Records drawn from a dataset
--------------------------------

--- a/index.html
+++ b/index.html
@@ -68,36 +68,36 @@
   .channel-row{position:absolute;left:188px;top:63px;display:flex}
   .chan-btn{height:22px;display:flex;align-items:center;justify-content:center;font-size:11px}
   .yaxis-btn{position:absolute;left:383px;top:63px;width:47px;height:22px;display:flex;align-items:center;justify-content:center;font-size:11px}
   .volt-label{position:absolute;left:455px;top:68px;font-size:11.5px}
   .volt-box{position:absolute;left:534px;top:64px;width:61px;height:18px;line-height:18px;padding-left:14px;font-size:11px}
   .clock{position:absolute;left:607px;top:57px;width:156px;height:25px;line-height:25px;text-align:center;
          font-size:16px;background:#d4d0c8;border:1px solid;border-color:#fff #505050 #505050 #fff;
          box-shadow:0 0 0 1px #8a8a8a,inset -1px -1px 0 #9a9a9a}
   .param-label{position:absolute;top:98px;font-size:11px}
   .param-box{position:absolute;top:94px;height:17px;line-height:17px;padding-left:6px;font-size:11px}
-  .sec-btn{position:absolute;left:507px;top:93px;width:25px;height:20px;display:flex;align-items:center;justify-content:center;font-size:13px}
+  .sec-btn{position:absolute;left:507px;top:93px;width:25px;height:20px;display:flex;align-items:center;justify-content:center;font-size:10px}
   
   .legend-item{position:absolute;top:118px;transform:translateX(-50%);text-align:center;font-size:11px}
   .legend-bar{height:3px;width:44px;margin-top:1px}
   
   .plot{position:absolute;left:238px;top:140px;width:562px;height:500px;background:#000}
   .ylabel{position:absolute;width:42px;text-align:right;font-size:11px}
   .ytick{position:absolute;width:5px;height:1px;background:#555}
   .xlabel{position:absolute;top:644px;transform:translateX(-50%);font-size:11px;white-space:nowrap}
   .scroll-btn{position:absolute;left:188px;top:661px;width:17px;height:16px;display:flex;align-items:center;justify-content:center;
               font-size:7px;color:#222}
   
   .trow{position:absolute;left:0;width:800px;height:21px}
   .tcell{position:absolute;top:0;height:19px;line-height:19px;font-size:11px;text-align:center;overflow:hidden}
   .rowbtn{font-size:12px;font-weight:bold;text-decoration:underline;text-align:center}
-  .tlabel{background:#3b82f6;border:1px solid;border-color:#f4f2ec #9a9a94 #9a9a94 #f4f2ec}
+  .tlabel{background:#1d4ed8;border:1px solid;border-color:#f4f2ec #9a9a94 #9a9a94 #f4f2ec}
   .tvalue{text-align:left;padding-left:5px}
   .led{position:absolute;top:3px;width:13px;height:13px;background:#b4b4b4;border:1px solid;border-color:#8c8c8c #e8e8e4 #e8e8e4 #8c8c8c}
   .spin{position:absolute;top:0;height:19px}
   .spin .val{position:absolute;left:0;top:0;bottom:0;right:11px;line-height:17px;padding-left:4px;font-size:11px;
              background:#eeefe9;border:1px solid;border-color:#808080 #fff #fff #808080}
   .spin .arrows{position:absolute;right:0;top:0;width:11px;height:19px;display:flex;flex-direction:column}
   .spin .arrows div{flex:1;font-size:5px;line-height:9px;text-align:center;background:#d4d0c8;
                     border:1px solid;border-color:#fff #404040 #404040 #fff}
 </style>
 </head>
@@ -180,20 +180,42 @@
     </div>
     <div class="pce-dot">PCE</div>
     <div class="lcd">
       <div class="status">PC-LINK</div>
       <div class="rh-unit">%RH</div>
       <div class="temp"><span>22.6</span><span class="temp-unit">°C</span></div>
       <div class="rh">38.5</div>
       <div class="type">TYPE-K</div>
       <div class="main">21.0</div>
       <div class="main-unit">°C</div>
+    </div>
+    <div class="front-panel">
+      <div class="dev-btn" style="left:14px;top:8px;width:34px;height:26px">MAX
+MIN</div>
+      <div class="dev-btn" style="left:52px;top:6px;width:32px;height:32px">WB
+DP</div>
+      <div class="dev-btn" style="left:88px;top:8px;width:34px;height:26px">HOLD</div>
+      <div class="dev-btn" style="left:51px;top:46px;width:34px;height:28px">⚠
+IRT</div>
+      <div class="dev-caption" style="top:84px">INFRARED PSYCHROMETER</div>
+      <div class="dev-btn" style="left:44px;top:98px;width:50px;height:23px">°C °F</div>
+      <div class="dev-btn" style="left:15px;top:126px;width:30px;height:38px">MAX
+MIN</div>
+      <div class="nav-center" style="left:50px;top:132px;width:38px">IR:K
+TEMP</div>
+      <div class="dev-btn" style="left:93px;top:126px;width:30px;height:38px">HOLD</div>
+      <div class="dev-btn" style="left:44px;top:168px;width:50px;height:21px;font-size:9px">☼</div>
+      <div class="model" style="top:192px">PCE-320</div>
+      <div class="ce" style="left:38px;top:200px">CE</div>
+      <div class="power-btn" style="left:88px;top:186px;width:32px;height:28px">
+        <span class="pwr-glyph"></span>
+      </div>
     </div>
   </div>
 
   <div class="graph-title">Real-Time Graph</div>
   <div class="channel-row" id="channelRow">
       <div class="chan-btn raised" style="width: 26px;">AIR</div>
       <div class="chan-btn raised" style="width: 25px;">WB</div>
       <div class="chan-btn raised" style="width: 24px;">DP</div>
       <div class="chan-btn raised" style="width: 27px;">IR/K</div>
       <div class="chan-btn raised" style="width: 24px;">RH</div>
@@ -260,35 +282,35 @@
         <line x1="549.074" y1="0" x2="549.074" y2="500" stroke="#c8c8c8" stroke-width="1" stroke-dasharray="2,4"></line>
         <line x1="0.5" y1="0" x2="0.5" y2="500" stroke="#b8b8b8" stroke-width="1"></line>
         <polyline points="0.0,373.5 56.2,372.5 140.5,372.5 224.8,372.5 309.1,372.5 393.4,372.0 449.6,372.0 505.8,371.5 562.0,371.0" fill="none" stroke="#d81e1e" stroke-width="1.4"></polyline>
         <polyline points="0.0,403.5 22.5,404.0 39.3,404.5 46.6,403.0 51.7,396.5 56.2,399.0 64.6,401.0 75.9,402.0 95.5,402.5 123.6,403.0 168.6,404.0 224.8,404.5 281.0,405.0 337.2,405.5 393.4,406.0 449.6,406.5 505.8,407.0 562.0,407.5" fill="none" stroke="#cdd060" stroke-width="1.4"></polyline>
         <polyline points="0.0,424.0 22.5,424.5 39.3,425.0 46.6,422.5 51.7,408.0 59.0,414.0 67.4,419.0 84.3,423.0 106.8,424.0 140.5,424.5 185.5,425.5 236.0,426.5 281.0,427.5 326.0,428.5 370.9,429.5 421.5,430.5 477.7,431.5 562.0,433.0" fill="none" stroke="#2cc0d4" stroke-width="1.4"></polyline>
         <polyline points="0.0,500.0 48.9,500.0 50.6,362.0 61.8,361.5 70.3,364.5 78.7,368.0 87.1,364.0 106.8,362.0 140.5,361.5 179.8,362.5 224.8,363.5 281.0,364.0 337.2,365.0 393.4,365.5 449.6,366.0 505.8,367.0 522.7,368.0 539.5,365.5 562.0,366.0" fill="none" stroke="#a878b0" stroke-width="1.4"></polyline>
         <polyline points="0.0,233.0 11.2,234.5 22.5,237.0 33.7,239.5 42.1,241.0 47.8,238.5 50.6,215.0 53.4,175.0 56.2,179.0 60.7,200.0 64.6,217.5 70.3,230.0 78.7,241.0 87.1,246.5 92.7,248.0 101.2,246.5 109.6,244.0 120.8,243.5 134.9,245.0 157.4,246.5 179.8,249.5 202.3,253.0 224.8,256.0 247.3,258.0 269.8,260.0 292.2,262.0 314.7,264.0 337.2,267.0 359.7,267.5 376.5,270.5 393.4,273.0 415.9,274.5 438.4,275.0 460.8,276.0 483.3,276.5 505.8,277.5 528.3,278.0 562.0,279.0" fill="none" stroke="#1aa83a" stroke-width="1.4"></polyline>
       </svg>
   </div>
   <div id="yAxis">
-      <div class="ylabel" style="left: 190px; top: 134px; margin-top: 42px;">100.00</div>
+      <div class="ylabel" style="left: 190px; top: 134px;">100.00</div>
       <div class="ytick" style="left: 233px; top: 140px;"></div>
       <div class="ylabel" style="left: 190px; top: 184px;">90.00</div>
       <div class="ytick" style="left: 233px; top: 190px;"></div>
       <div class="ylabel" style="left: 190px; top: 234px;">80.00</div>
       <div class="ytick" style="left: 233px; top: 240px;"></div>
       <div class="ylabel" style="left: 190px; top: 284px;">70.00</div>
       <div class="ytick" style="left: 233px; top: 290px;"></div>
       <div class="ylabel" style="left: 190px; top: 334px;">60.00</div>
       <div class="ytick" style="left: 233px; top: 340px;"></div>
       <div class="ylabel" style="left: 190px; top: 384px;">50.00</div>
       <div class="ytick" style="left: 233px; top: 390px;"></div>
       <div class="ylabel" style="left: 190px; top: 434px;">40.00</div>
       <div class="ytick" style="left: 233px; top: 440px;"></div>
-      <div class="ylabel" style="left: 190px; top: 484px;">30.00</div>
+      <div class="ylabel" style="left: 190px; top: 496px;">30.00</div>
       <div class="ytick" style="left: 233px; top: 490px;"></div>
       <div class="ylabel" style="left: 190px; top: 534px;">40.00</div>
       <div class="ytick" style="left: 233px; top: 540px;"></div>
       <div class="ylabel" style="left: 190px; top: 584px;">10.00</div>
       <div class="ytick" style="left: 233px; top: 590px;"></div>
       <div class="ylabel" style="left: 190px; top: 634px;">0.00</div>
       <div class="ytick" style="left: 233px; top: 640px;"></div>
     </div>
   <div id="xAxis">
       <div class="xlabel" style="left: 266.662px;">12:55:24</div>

--------------------------------

_WHAT IS REQUIRED_
Tell how many lines above include "display", and add no other text.

_ANSWER SECTION_
7